• Data extract:
====

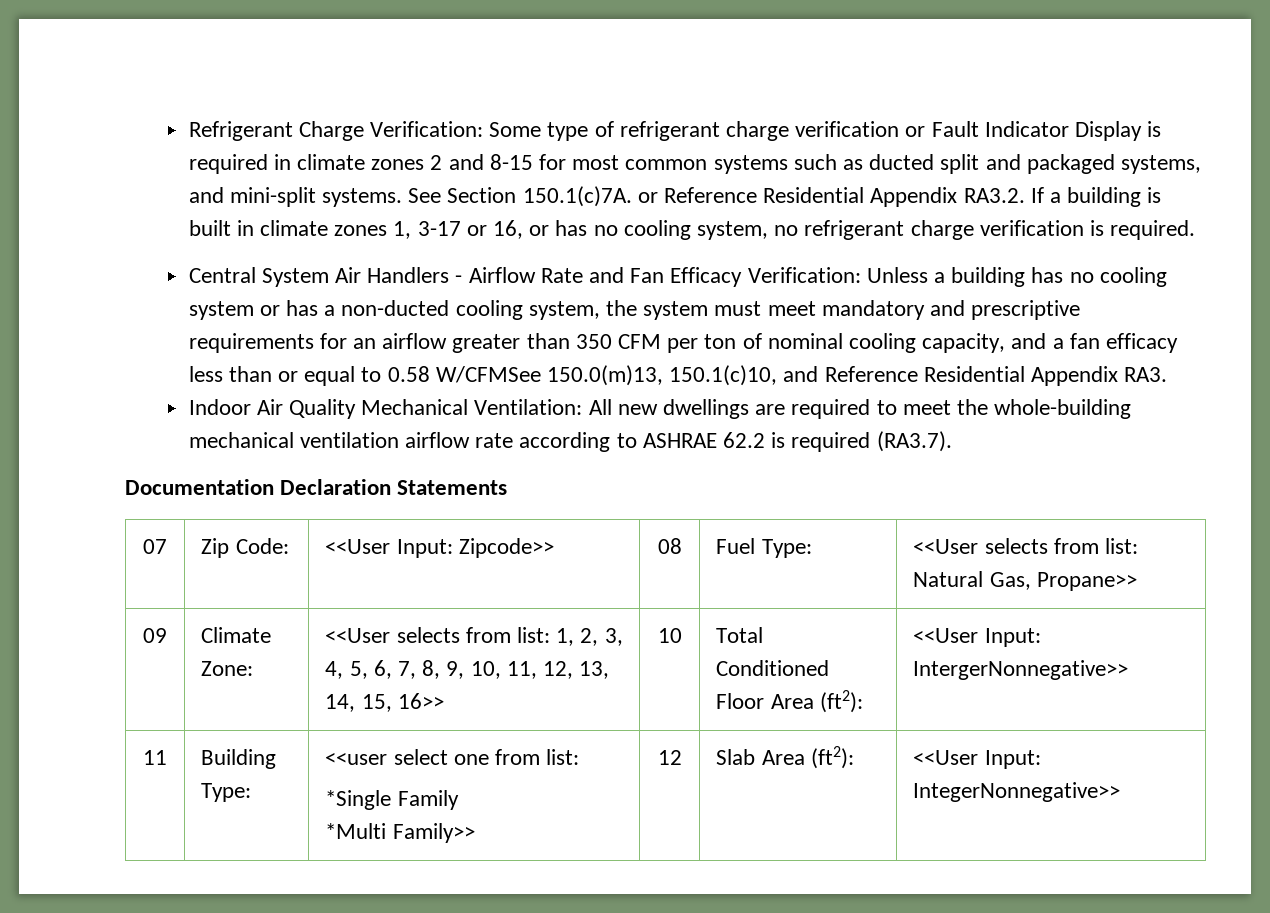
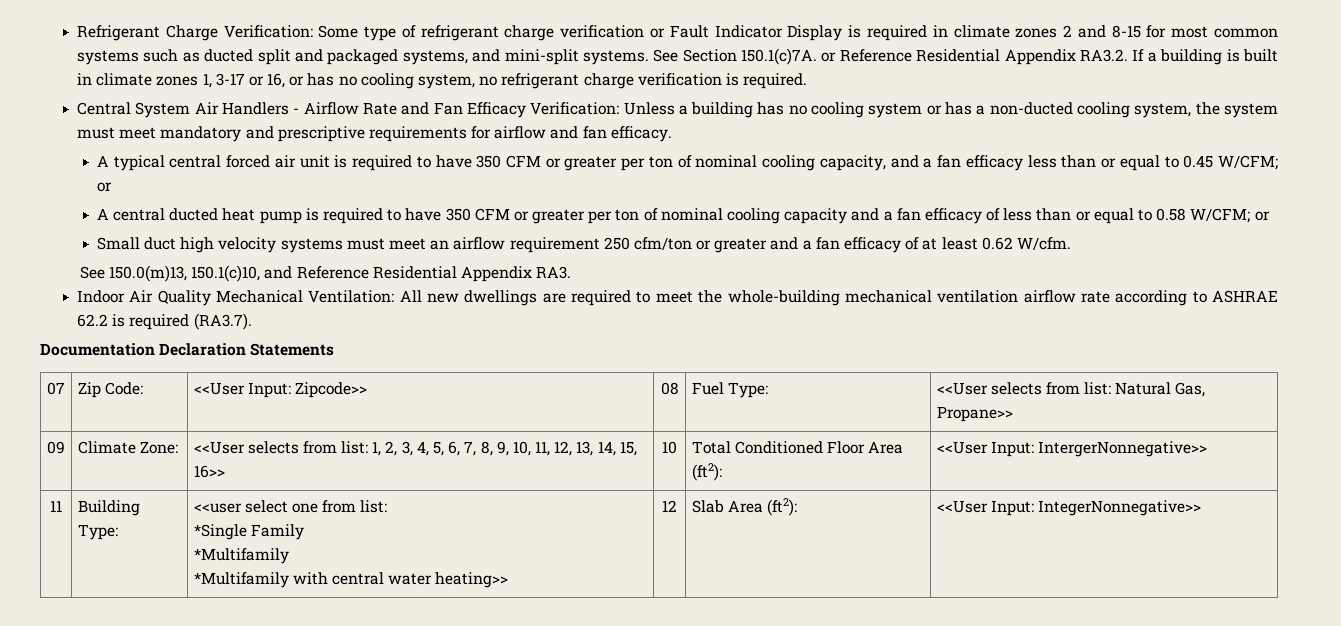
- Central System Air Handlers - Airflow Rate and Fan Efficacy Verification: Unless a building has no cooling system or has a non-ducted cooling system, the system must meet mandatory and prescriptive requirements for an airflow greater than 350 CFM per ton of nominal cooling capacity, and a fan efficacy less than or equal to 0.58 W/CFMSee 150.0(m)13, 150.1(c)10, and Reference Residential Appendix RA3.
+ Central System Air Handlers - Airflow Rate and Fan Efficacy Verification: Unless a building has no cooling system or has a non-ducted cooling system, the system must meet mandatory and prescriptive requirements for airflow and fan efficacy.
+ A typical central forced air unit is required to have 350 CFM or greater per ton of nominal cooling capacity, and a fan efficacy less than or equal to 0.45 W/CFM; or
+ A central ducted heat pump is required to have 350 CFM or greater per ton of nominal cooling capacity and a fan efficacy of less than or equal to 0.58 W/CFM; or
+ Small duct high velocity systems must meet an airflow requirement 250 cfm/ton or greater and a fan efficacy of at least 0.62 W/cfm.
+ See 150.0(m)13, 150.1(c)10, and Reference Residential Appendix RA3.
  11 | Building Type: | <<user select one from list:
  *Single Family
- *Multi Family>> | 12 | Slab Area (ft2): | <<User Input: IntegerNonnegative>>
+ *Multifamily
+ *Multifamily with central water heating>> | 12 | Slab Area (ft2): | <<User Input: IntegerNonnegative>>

====

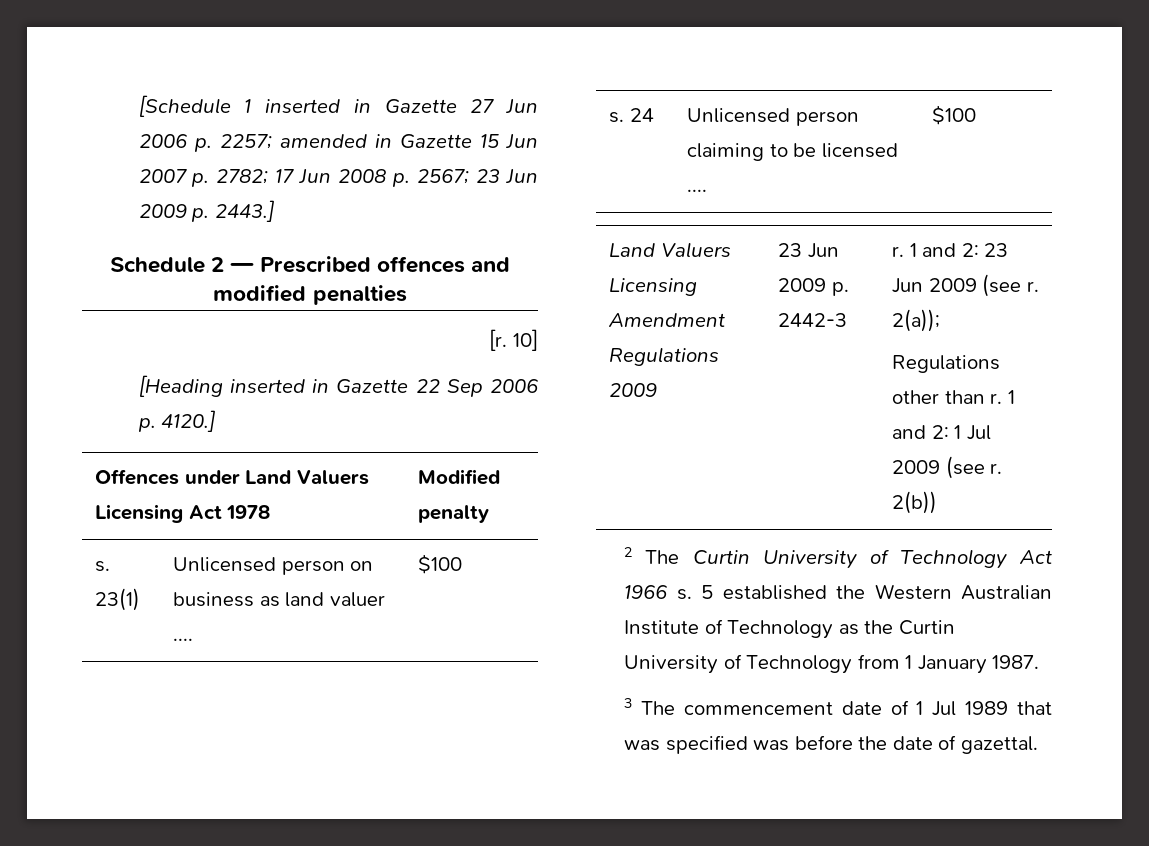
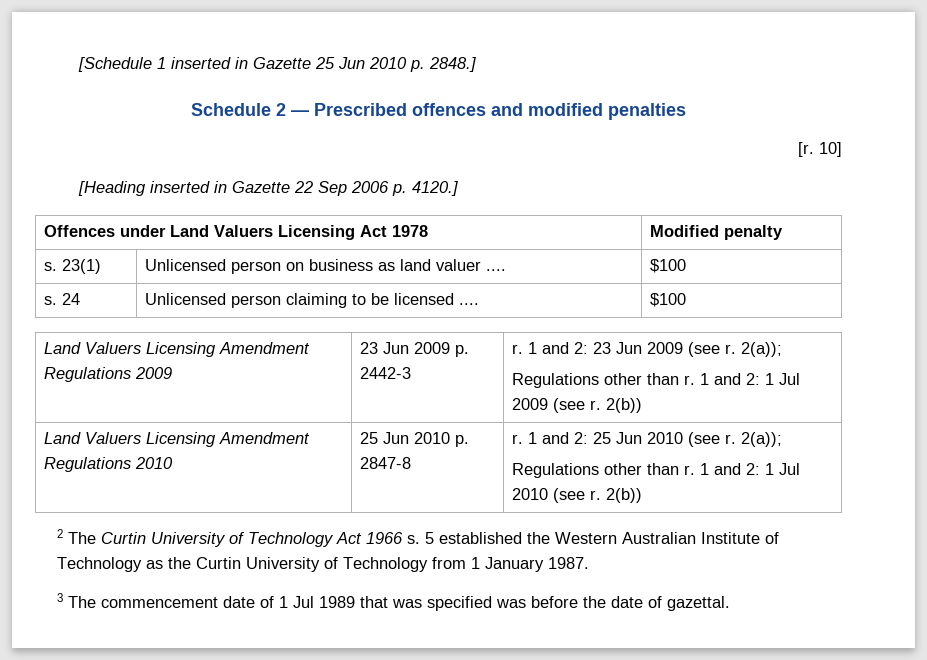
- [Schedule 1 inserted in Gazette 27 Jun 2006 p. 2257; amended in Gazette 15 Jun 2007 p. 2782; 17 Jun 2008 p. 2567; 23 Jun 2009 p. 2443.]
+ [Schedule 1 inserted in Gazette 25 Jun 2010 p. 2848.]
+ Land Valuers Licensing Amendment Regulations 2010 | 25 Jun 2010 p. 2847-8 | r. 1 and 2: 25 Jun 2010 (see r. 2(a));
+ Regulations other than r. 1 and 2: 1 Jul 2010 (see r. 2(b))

====

• About this exercise:
Once the line with "2010 p. 2848.]" is found in the records above, print exactly that line and every line after it through the line with "(see r. 2(b))".

• Result of this exercise:
+ [Schedule 1 inserted in Gazette 25 Jun 2010 p. 2848.]
+ Land Valuers Licensing Amendment Regulations 2010 | 25 Jun 2010 p. 2847-8 | r. 1 and 2: 25 Jun 2010 (see r. 2(a));
+ Regulations other than r. 1 and 2: 1 Jul 2010 (see r. 2(b))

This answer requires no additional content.